= Beginning of Section =
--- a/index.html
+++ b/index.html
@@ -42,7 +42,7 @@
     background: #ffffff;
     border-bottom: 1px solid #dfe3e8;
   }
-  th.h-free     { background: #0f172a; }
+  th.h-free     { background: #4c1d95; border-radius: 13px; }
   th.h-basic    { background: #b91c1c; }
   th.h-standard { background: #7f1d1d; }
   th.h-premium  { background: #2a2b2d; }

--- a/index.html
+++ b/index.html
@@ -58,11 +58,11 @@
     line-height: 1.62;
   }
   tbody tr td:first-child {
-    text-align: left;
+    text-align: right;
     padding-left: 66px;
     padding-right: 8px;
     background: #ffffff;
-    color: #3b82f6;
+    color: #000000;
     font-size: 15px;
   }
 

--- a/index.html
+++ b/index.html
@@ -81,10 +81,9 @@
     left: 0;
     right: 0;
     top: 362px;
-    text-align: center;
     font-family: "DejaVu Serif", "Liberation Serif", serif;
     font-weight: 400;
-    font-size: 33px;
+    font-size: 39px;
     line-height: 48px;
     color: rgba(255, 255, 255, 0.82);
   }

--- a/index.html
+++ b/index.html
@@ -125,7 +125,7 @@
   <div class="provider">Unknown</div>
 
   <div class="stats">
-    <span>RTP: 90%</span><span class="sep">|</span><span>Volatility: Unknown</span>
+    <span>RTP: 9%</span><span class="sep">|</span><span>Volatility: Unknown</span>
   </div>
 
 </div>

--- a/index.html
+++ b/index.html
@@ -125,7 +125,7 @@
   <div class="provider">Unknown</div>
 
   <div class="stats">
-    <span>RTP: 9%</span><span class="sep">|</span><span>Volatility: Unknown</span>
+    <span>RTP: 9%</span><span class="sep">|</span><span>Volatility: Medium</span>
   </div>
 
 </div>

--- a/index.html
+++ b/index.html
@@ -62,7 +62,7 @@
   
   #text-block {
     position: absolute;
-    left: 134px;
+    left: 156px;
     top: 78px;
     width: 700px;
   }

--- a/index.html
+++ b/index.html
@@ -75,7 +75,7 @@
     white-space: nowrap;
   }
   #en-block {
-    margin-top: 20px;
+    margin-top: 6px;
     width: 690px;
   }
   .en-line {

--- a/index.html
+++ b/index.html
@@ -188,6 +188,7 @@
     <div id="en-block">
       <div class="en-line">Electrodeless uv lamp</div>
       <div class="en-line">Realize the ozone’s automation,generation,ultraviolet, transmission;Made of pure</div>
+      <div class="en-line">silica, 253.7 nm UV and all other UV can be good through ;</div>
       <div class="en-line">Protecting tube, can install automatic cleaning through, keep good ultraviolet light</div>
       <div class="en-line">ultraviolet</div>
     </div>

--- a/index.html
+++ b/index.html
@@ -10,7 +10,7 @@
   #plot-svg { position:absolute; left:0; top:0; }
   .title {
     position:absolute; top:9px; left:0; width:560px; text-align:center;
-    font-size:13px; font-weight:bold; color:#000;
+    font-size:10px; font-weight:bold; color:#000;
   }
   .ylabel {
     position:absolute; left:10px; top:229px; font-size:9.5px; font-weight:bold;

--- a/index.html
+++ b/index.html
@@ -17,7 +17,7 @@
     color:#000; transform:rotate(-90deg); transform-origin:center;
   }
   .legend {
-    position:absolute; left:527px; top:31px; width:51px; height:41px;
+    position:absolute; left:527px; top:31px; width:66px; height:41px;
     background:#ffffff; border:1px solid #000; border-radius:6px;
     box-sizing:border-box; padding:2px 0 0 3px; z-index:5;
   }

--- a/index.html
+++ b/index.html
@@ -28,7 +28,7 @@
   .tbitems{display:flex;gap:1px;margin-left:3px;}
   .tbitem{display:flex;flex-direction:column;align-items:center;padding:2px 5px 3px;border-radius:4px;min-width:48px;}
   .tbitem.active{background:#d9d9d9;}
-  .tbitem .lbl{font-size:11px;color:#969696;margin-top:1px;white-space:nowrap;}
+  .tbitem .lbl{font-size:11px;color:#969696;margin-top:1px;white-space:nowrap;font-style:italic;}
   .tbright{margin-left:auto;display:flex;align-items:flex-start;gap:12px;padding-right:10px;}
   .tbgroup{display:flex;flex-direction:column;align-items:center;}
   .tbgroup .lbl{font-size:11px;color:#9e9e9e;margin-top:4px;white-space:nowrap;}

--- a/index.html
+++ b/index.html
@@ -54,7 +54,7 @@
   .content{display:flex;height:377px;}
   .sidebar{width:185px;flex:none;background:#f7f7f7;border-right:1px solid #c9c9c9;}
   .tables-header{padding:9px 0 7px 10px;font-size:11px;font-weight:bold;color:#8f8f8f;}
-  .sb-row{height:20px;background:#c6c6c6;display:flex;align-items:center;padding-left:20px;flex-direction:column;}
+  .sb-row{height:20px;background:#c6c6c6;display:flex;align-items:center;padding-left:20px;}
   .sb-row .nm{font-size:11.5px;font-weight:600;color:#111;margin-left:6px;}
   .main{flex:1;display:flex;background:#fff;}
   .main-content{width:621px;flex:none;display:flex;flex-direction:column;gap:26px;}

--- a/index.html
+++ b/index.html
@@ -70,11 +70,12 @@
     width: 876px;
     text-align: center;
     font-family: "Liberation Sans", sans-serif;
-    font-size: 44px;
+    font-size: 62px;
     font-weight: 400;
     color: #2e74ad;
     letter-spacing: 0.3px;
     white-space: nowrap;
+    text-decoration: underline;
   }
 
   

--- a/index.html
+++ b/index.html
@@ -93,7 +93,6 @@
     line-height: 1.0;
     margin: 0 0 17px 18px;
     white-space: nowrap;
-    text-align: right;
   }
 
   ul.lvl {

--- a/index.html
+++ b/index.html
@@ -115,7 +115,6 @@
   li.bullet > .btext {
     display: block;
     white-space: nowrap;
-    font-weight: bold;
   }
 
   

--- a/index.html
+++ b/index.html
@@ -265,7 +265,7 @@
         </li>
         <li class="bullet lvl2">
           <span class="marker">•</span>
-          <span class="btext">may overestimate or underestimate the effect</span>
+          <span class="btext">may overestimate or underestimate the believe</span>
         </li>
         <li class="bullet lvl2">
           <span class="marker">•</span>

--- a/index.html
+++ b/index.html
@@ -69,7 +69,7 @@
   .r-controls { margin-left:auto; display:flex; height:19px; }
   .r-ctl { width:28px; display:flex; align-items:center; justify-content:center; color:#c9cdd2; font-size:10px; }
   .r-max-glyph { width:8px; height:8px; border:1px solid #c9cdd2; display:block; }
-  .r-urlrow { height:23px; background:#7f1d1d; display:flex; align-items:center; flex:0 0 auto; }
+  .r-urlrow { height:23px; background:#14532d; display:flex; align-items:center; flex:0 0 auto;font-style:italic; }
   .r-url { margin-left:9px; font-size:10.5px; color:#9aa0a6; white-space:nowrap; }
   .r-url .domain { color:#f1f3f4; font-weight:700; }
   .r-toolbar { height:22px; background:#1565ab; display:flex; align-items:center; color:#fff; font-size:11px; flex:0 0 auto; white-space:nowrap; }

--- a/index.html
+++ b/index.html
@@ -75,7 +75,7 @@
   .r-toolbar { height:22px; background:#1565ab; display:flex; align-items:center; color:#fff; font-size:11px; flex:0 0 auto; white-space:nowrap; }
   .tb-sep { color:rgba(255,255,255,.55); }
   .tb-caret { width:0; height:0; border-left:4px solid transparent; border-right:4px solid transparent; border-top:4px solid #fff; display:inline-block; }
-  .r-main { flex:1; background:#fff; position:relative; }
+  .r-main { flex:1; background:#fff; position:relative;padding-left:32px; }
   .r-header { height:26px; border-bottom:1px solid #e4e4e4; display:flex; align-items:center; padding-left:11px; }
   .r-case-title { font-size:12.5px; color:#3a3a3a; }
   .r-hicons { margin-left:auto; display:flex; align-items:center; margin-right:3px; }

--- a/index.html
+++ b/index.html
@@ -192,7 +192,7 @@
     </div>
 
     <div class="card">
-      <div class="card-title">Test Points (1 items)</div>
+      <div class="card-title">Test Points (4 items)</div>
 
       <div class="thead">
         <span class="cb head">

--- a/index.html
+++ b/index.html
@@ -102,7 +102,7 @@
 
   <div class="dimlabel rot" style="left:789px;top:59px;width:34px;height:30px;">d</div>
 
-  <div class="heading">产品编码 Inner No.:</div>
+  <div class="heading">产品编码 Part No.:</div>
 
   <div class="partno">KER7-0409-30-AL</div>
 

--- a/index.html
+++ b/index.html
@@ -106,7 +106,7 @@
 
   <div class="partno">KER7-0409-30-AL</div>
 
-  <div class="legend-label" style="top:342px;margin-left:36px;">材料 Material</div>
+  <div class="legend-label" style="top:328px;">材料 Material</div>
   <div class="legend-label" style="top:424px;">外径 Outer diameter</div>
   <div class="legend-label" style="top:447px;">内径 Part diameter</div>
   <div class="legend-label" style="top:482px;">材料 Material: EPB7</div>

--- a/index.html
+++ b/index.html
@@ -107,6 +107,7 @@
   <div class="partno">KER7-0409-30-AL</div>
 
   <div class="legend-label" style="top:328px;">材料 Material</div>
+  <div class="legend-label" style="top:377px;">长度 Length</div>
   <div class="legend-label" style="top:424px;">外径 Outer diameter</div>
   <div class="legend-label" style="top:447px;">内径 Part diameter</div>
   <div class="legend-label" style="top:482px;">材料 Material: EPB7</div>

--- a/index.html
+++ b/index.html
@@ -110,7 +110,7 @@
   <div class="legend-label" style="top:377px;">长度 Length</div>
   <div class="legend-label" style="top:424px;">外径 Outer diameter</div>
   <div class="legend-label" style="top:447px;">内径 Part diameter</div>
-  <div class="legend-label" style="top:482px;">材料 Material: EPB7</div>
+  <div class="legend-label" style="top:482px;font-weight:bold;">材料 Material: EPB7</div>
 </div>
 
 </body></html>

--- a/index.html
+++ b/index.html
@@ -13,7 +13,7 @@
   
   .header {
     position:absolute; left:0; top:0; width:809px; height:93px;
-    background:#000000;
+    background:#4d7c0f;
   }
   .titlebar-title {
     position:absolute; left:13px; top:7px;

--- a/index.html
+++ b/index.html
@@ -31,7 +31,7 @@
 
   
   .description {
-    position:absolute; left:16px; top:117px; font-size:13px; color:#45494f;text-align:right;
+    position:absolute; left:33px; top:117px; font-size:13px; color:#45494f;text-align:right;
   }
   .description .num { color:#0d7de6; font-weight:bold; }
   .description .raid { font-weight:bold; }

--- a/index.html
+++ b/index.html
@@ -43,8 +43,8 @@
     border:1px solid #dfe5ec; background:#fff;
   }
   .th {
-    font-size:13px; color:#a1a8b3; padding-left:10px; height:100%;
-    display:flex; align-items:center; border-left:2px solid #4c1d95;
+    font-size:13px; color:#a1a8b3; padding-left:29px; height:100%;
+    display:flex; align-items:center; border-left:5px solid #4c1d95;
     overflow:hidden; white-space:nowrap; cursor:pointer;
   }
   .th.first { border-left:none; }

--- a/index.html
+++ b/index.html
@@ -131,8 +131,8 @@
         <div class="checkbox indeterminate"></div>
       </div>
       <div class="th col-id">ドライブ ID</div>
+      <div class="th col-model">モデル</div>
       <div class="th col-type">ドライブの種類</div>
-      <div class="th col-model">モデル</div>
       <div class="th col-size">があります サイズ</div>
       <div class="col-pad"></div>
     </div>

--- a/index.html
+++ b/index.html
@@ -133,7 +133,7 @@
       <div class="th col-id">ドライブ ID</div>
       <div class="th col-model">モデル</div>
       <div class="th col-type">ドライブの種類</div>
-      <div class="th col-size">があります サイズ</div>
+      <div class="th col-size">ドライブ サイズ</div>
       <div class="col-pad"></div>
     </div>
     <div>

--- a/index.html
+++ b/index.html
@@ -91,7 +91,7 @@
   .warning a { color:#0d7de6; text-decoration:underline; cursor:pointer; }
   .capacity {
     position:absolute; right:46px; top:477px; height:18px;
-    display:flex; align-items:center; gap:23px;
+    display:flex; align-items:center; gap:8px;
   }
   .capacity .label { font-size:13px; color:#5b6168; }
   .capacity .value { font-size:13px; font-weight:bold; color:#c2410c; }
= End of Section =
### EXERCISE DIRECTIONS
Restate the data word for word. Begin at its first line, end at the line that contains "transmission;Made of pure</div>", and include both.

### WRITTEN SOLUTION
--- a/index.html
+++ b/index.html
@@ -42,7 +42,7 @@
     background: #ffffff;
     border-bottom: 1px solid #dfe3e8;
   }
-  th.h-free     { background: #0f172a; }
+  th.h-free     { background: #4c1d95; border-radius: 13px; }
   th.h-basic    { background: #b91c1c; }
   th.h-standard { background: #7f1d1d; }
   th.h-premium  { background: #2a2b2d; }

--- a/index.html
+++ b/index.html
@@ -58,11 +58,11 @@
     line-height: 1.62;
   }
   tbody tr td:first-child {
-    text-align: left;
+    text-align: right;
     padding-left: 66px;
     padding-right: 8px;
     background: #ffffff;
-    color: #3b82f6;
+    color: #000000;
     font-size: 15px;
   }
 

--- a/index.html
+++ b/index.html
@@ -81,10 +81,9 @@
     left: 0;
     right: 0;
     top: 362px;
-    text-align: center;
     font-family: "DejaVu Serif", "Liberation Serif", serif;
     font-weight: 400;
-    font-size: 33px;
+    font-size: 39px;
     line-height: 48px;
     color: rgba(255, 255, 255, 0.82);
   }

--- a/index.html
+++ b/index.html
@@ -125,7 +125,7 @@
   <div class="provider">Unknown</div>
 
   <div class="stats">
-    <span>RTP: 90%</span><span class="sep">|</span><span>Volatility: Unknown</span>
+    <span>RTP: 9%</span><span class="sep">|</span><span>Volatility: Unknown</span>
   </div>
 
 </div>

--- a/index.html
+++ b/index.html
@@ -125,7 +125,7 @@
   <div class="provider">Unknown</div>
 
   <div class="stats">
-    <span>RTP: 9%</span><span class="sep">|</span><span>Volatility: Unknown</span>
+    <span>RTP: 9%</span><span class="sep">|</span><span>Volatility: Medium</span>
   </div>
 
 </div>

--- a/index.html
+++ b/index.html
@@ -62,7 +62,7 @@
   
   #text-block {
     position: absolute;
-    left: 134px;
+    left: 156px;
     top: 78px;
     width: 700px;
   }

--- a/index.html
+++ b/index.html
@@ -75,7 +75,7 @@
     white-space: nowrap;
   }
   #en-block {
-    margin-top: 20px;
+    margin-top: 6px;
     width: 690px;
   }
   .en-line {

--- a/index.html
+++ b/index.html
@@ -188,6 +188,7 @@
     <div id="en-block">
       <div class="en-line">Electrodeless uv lamp</div>
       <div class="en-line">Realize the ozone’s automation,generation,ultraviolet, transmission;Made of pure</div>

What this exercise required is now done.